Prophylactic Peanut Allergen Ara h 6 Sublingual Immunotherapy Drives Expansion of FoxP3 +Helios− Regulatory T Cells in the Absence of Allergen-Specific IgA

Abstract

Insights into the underlying immunological mechanisms of prophylactic sublingual immunotherapy (SLIT) may support the development of new strategies for improved prevention and treatment of food allergy. Here, we investigated the humoral, regulatory and sublingual tissue immune response to prophylactic SLIT administration of a single purified peanut allergen in Brown Norway (BN) rats. BN rats received daily sublingual administration of peanut allergen Ara h 6 for three weeks. Suppression of sensitisation was evaluated by subsequent intraperitoneal administration of Ara h 6. Ara h 6-specific IgE, IgA, IgG1 and IgG2a-c levels were measured in serum. The frequency of regulatory T (Treg) cells was analysed using flow cytometry. The sublingual tissue response to Ara h 6 was analysed by transcriptional profiling using mRNA-sequencing. Ara h 6 SLIT protected rats from subsequent sensitisation without inducing a detectable humoral immune response (Ara h 6-specific IgE, IgA, IgG1 and IgG2a-c) in serum.

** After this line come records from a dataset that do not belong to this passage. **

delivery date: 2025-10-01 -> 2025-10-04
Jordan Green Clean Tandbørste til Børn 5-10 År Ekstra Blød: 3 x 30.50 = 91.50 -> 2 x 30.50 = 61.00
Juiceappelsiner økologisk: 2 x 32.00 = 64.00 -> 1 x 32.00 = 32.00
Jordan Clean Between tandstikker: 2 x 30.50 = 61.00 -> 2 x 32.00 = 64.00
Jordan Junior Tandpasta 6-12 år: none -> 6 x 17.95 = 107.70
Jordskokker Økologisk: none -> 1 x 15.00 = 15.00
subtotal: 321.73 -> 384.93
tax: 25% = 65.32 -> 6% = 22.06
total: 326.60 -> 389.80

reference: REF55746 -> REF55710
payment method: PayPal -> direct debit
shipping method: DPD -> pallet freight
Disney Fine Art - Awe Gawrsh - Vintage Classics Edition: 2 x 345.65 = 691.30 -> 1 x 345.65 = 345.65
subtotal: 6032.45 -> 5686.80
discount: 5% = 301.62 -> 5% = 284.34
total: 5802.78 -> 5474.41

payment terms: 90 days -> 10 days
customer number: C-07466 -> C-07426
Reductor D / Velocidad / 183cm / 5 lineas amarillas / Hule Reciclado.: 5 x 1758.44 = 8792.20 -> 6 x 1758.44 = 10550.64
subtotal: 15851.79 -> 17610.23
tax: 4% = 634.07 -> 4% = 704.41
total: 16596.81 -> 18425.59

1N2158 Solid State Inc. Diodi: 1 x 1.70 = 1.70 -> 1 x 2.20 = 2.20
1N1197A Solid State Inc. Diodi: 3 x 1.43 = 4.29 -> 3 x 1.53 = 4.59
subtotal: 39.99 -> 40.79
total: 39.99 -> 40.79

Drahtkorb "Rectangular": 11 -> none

SLIT furthermore promoted the relative expansion of induced Helios⁻ Treg cells within the conventional CD4⁺CD25⁺FoxP3⁺ Treg population in sublingual draining lymph nodes and blood. In conclusion, prophylactic Ara h 6 SLIT drives the relative expansion of induced Helios⁻ Treg cells in the absence of Ara h 6-specific IgA highlighting a potential novel IgA-independent Treg-related immune response at the sublingual mucosal site.